Friday 1st April sees the release of ESSENTIAL KILLING the new indie action thriler which sees Vincent Gallo play Mohammed a afghani rebel captured by the allies. Taken to a secret European detention centre and the van he’s in crashes and instead of a movie that highlights the moral and ideological implications of the “War on Terror” the movie becomes a issue of survival in strange land for mohammed.
I was able to catch the movie back at the Glasgow Film Festival and I didnt really appreciate the movie until I sat down and thought about the movie again. Really smart movie that doesnt fuss over what characters names are just the bare knuckled survival of man played brilliantly by Gallo a enigmatic wordless performance which won him best actor award at 2010 Venice Fim Festival.
The movie is out in UK on April 1st its directed by acclaimed Polish film director Jerzy Skolimowski (The Shout, Moonlighting).
Vincent Gallo is one of those highly underated actors who has that appeal you either love or loathe him. Possibly its what he been in, maybe his arthouse/independent movie choice may not be appealing for some but below are 10 things about Vincent Gallo you may not know about, check them out….
10 Things You May Not Know About Vincent Gallo
Vincent Gallo is widely known for his work as an actor but as a young artist he poured the majority of his creativity and passions into music, working alongside graffiti artist Jean Michel Basquiat in Gray, a 1970’s experimental music project, and in rock band Bunny with Lukas Haas. Mr Gallo has been around the musical block.
As a young artist living in New York Gallo became known for impromptu street performances. He would invite a select few guests whilst the rest of the viewing public remained completely unaware of what was taking place. These performances included The One Armed Man, Boy Hit by a Car, and Boy Cries in a Restaurant.

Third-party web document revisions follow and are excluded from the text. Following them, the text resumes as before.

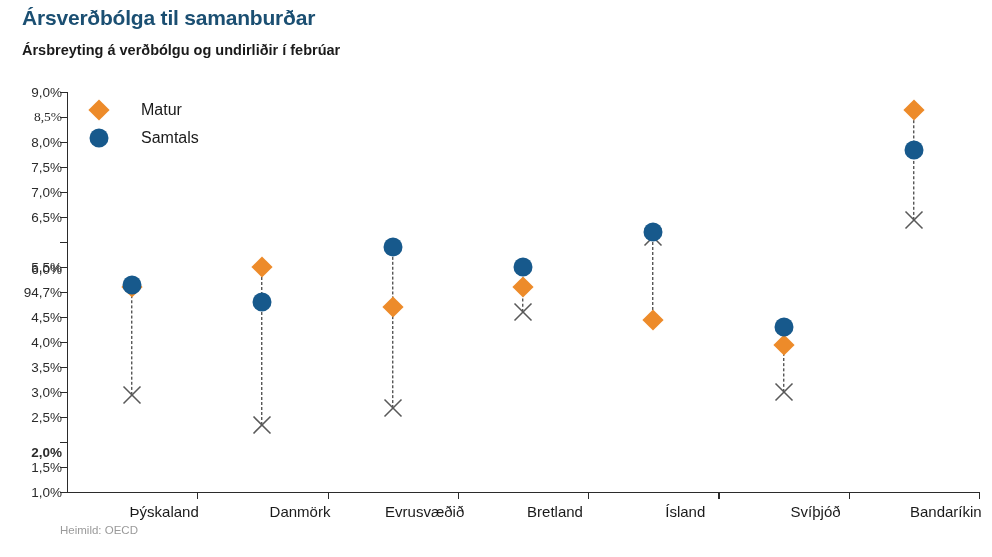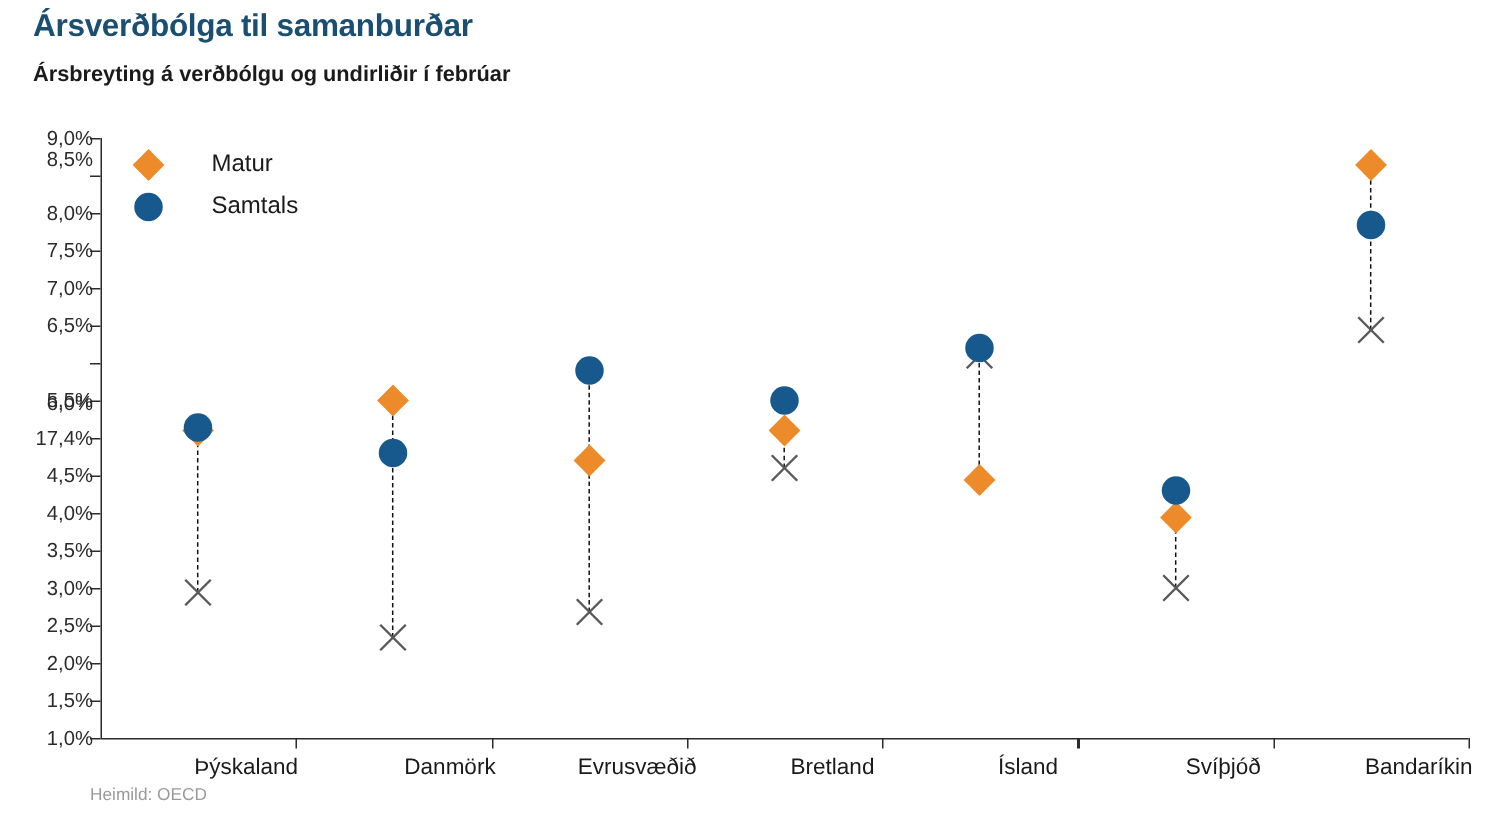"8,5%" div.y-tick-label { font-family: none -> Liberation Serif, serif; top: 106px -> 117px }
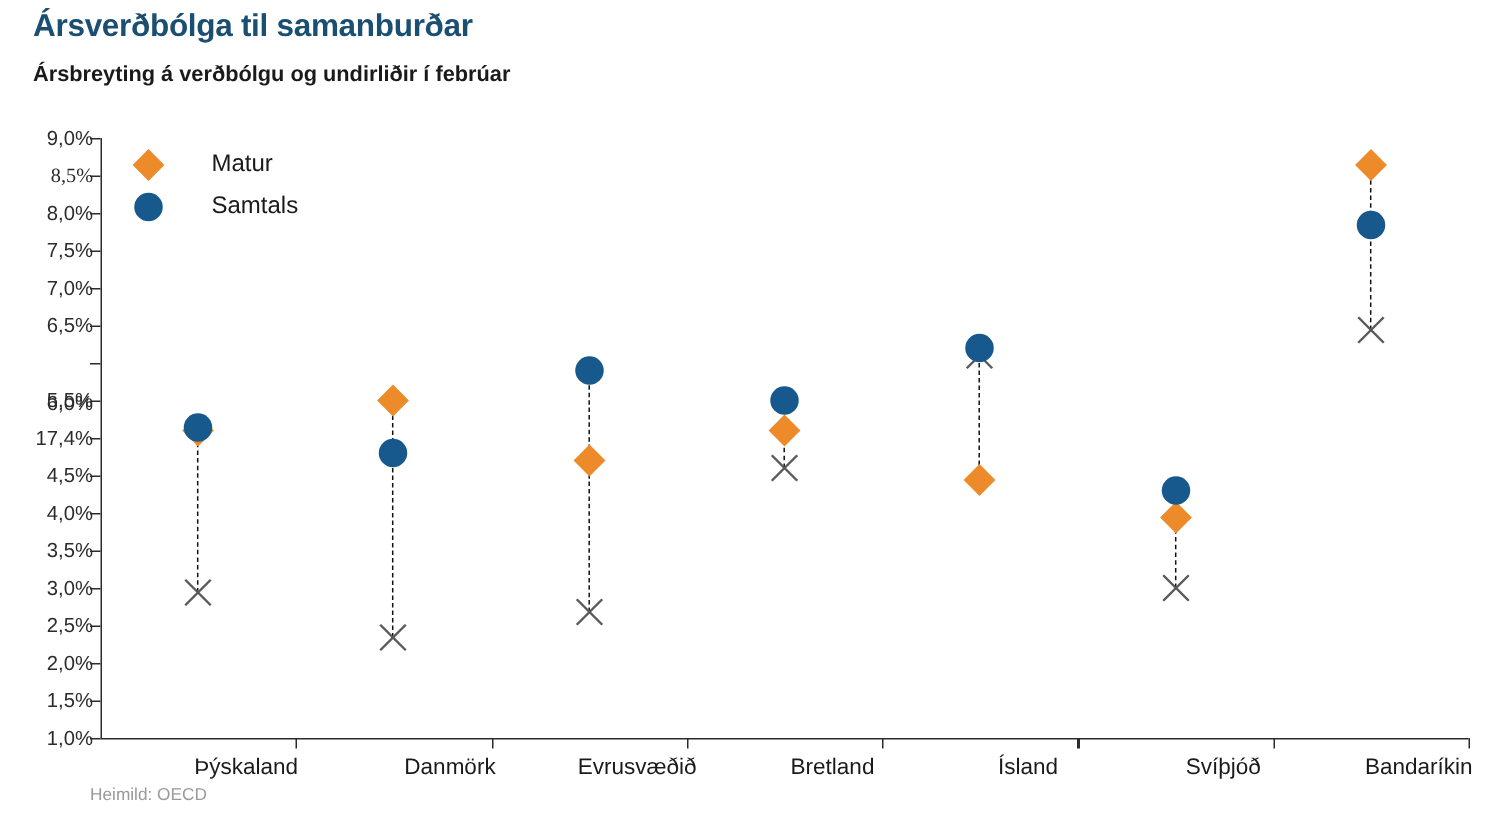"17,4%" div.y-tick-label { text: 17,4% -> 94,7% }
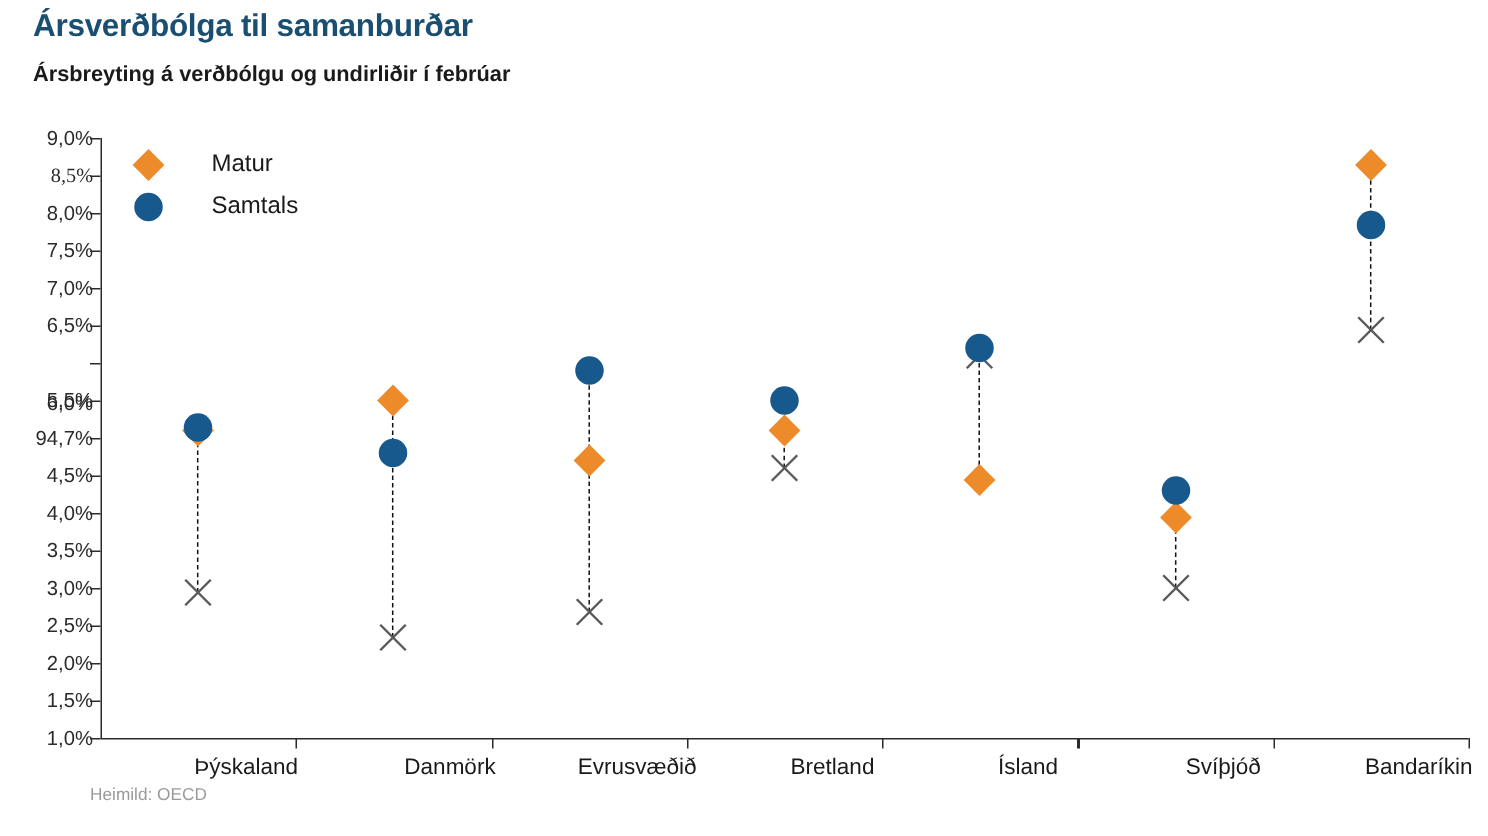"2,0%" div.y-tick-label { font-weight: none -> bold; top: 442px -> 452px }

As an invited guest, Eric Mitchell watched Gallo perform on the streets of New York. As a result he cast him as the lead in his feature film The Way It Is (1985), landing Gallo his first appearance in a feature length film.

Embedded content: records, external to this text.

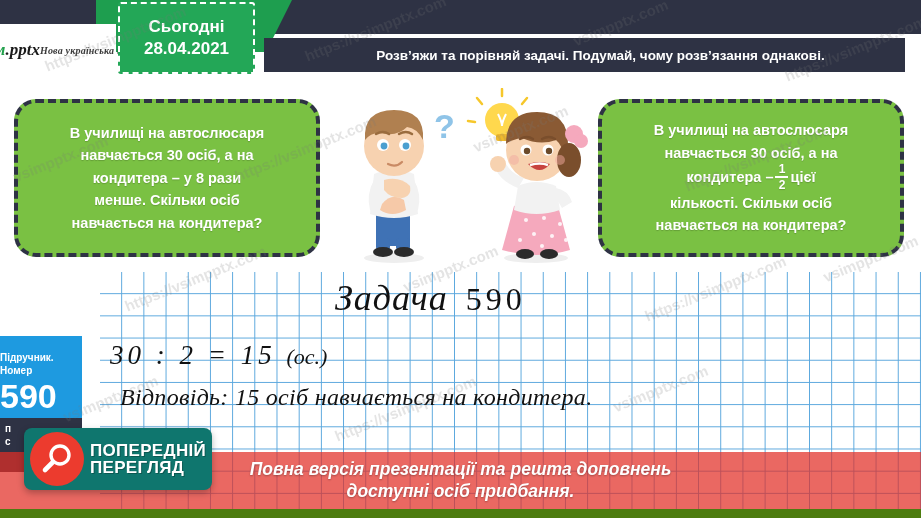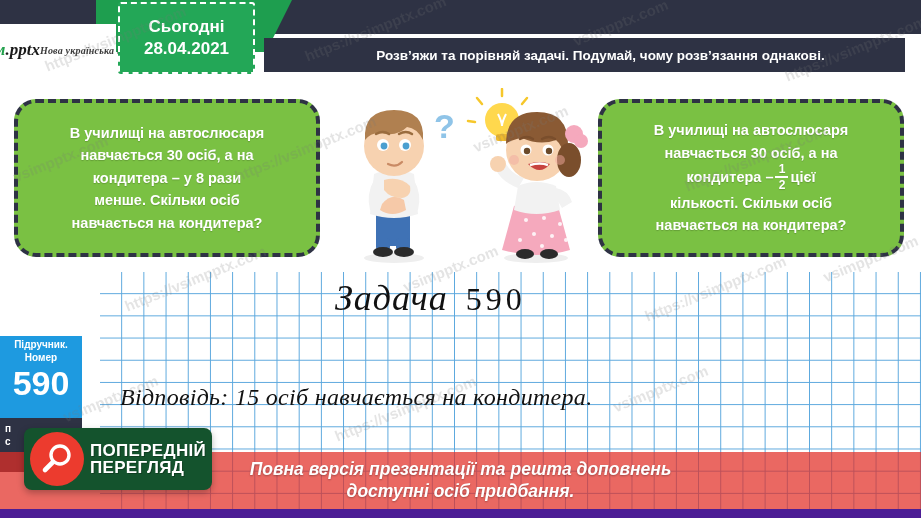"Підручник." .side-blue { padding-top: 3px -> 16px; text-align: center -> none }
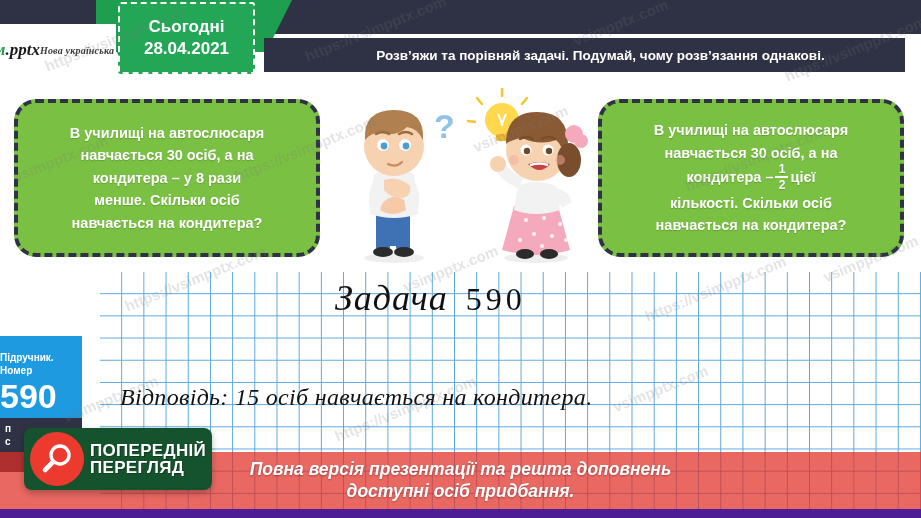"30 : 2 = 15" div.hw { html: none -> <div> <span>30 : 2 = 15</span> <span>(ос.)</span> </div> }
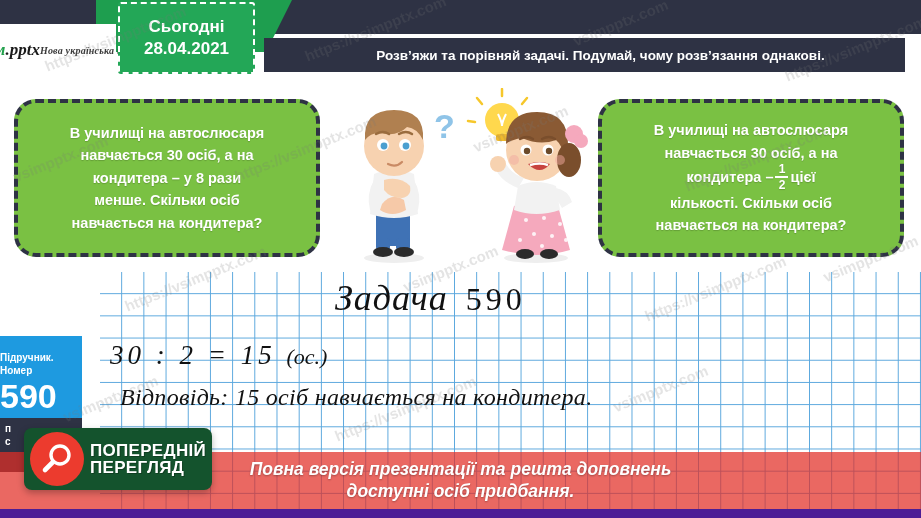"ПОПЕРЕДНІЙ" .preview { background: #14532d -> #0f766e }
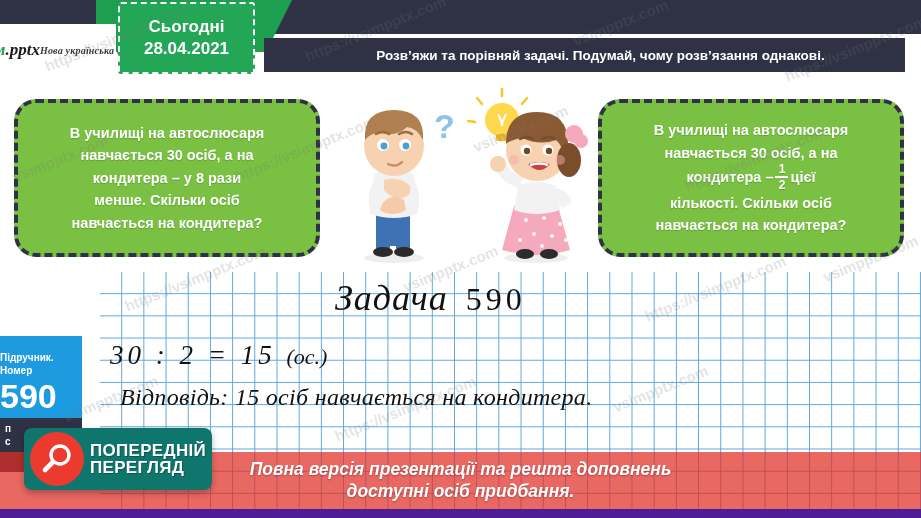"Повна версія презентації та решта" .bottom-banner { border-bottom: 9px solid #4c1d95 -> 9px solid #4d7c0f }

Here’s a random one; Mr Gallo proudly claims to own over 5700 video tapes and over 15,000 albums, telling us something about the man’s passion for the artistry of music and film.
In the 1980’s Gallo reached the Grand Prix of professional motorcycling but did not win the championship. He is also one of the actual motorcycle riders in his own film The Brown Bunny (2003).
As if professional motorcycling was not enough for Gallo in the 1980’s, he was also a break dancer and appeared in the first televised Hip-Hop film Graffiti Rock (1984).
Following a less than flattering review of The Brown Bunny, by popular film critic Roger Ebert, in which he labelled it “the worst film in the history of Cannes”, Gallo retorted by calling Ebert a “fat pig with the physique of a slave trader” and proceeded to place a hex on the reviewer, wishing him colon cancer! The Brown Bunny included an unsimulated sex scene featuring Gallo and co-star Chloe Sevigny.
Gallo produces art that is a social critique of celebrity, procreation, social agenda, and views of religion, race, and sexuality. Amongst the art he includes his own sperm and sexual fantasies as conceptual works which he advertises as merchandise on his website. On his website, Gallo also sells his services as an escort – $50k for the night or $100k for the weekend – females only.
Gallo is a strong supporter of the Republican Party and has been seen at a New York fashion show with George W. Bush’s daughters Barbara and Jenna. Interestingly, and in his own words, Gallo considers himself a “radical, but an extremely conservative radical”.
In his latest role in polish director Jerzy Skolimowski’s Essential Killing, Gallo plays a Taliban soldier who escapes imprisonment and is forced to do anything to survive – including eating bark, ants and live fish – and that’s just the start. Essential Killing is released in UK cinemas from April 1.